Martirologio Romano: A Roma sulla via Latina, san Gordiano, martire, che fu sepolto nella cripta, dove già da tempo si veneravano le reliquie di sant’Epimachio martire.

Ascolta da RadioVaticana:
  

Le fonti archeologiche e liturgiche su questi santi sono relativamente abbondanti, ma quelle agiografiche sono piuttosto scarse ed oscure: con certezza si può pertanto dire che erano sepolti e venerati in una chiesa della via Latina e la loro festa era celebrata, almeno fin dal secolo V, il 10 maggio.
A questa data, infatti, sono ambedue ricordati nel Martirologio Geronimiano, ma con due distinti latercoli, dal che si deve dedurre che essi non ebbero niente in comune durante la vita e che l’unione è dovuta alla doppia circostanza dello stesso dies natalis e della vicinanza della sepoltura. Ciò è anche confermato da altri indizi: il solo Gordiano è ricordato il 9 maggio nello stesso Geronimiano, mentre in alcuni codici posteriori dello stesso Martirologio, Epimaco è posto nel cimitero di Pretestato.
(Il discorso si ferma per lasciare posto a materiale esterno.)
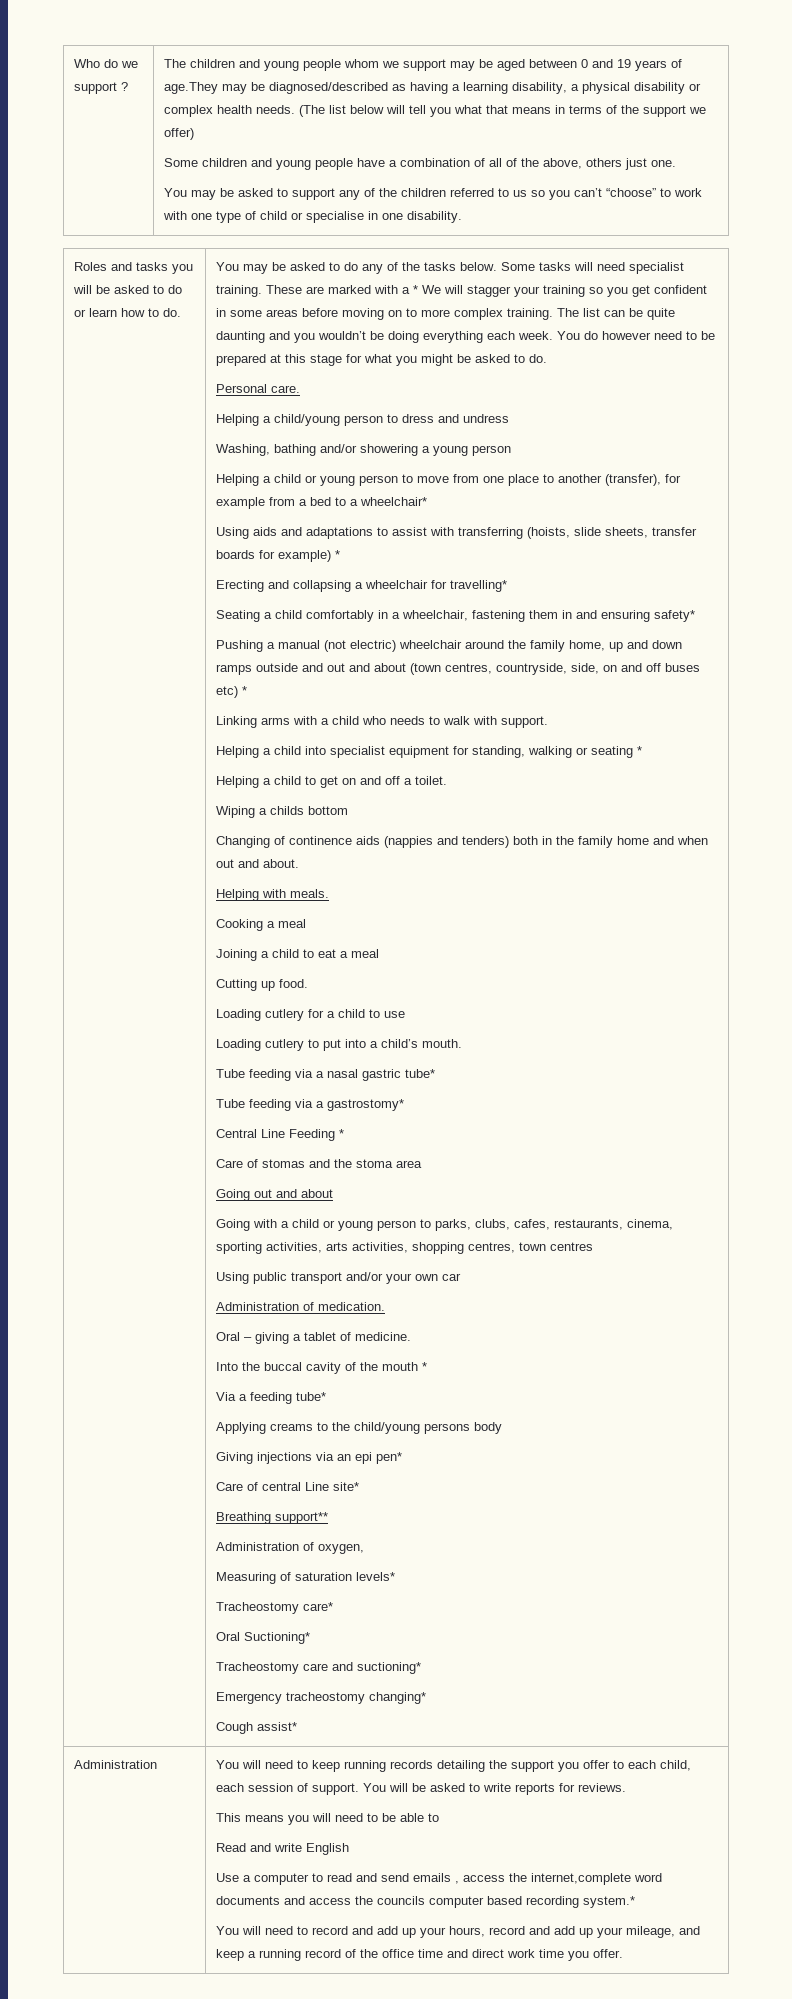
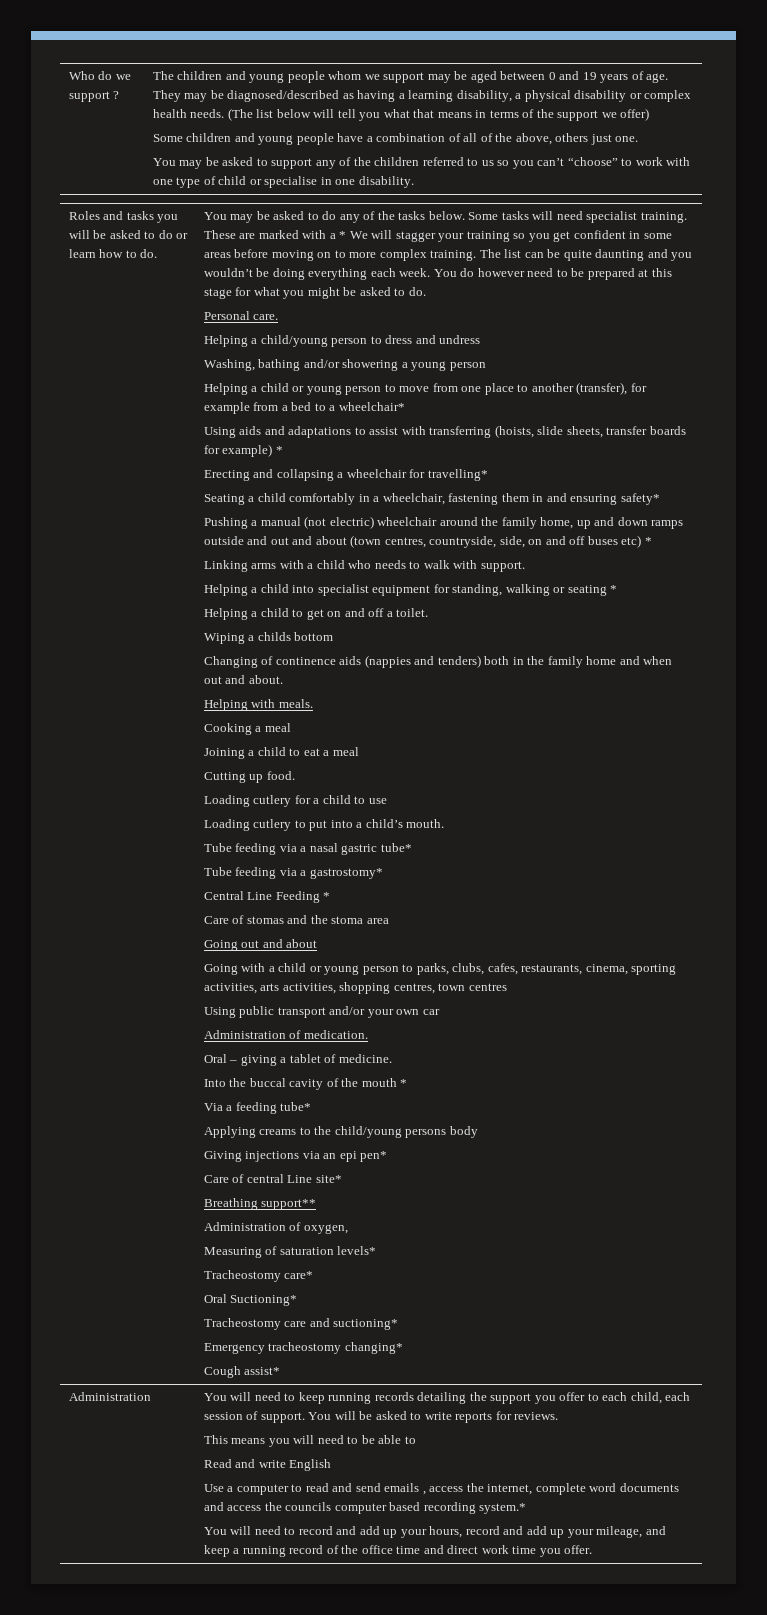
- The children and young people whom we support may be aged between 0 and 19 years of age.They may be diagnosed/described as having a learning disability, a physical disability or complex health needs.
+ The children and young people whom we support may be aged between 0 and 19 years of age. They may be diagnosed/described as having a learning disability, a physical disability or complex health needs.
- Use a computer to read and send emails , access the internet,complete word documents and access the councils computer based recording system.*
+ Use a computer to read and send emails , access the internet, complete word documents and access the councils computer based recording system.*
In un'iscrizione della metà circa del secolo VI, si parla di un certo presbitero Vincenzo che, dopo le distruzioni operate dai Goti, restaurò il sepolcro di Gordiano, senza alcun accenno a quello di Epimaco nei Capitolari, nel Sacramentario Gregoriano-Paduense e nel Gelasiano del secolo VIII è notata la festa del solo Gordiano mentre soltanto nel Martirologio di Beda, nel Sacramentario Gregoriano-Adrianeo e nei sinassari bizantini i due santi sono accomunati; ma queste fonti dipendono certamente dalla passio.
L’Itinerario di Salisburgo (Notitia Ecclesiarum) attesta che il corpo di Gordiano era sepolto sotto l’altare maggiore della chiesa dedicata ad Epimaco, mentre il De locis afferma che ambedue giacevano in uno stesso sepolcro ed erano fratelli; nel secolo VIII però la chiesa era comunemente designata con i nomi di entrambi.
Nell’iscrizione sopra ricordata, unica fonte attendibile su Gordiano, si dice ch’egli era un fanciullo e che, pur essendo vissuto pochi anni, meritò una grande gloria perché aveva versato il suo sangue per Cristo. L’autore della passio invece scrive che Gordiano era vicario dell’imperatore Giuliano l’Apostata; dopo aver fatto uccidere molti cristiani, fu incaricato di giudicare il presbitero Gennaro. Durante la notte però ebbe un colloquio segreto col sacerdote e, toccato dalla grazia, improvvisamente si convertì al Cristianesimo e fu battezzato dallo stesso Gennaro insieme con la moglie Marina e cinquantatre persone della sua casa. Venuto a conoscenza del fatto, l’imperatore inviò un certo Clemenziano che rinchiuse in carcere Gordiano e Gennaro ed inviò Marina ai lavori forzati in una villa presso le «Acque Salvie». Invitato con premurose sollecitudini ad apostatare, Gordiano rimase fermo nelle sue decisioni e perciò fu decapitato; il suo corpo rimase esposto ai cani per cinque giorni, ma finalmente un servo riuscì a seppellirlo al primo miglio della via Latina, in una cripta dove era già stato deposto Epimaco.
Di Epimaco nella recensione più antica della passio non si dice altro, ma in manoscritti più recenti si afferma che egli non era un martire romano e che sulla via Latina non c’era il suo sepolcro, bensì soltanto delle reliquie trasportate da Alessandria; così Epimaco veniva identificato col martire omonimo perito sotto Decio di cui parla Eusebio; questa confusione si trova ancor oggi nel latercolo del Martirologio Romano, introdottavi dal Baronio.
Altre notizie tardive e leggendarie affermano che i corpi di ambedue i martiri sarebbero stati portati a Kempten nel secolo VIII.

Autore: Agostino Amore

ICONOGRAFIA
Tra le rare rappresentazioni dei due santi si ricordano le due statue della fine del secolo XV sull’altare maggiore della chiesa di Dietersheim presso Bingen am Rhein. Gordiano vi è raffigurato in abiti militari, con la palma del martirio e la spada che non è solo l’arma che necessariamente deve accompagnarsi al costume che indossa, ma soprattutto lo strumento del suo martirio; Epimaco d'altra parte non ha nemmeno questo particolare attributo limitandosi a tenere in mano il libro ed il crocifisso, cose queste che non appaiono avere alcuno specifico rapporto né con la sua vita né col suo martirio.
Più logica dunque è, almeno, la palma che appare nella raffigurazione dei due santi in una miniatura del 1510 della Biblioteca Universitaria di Basilea.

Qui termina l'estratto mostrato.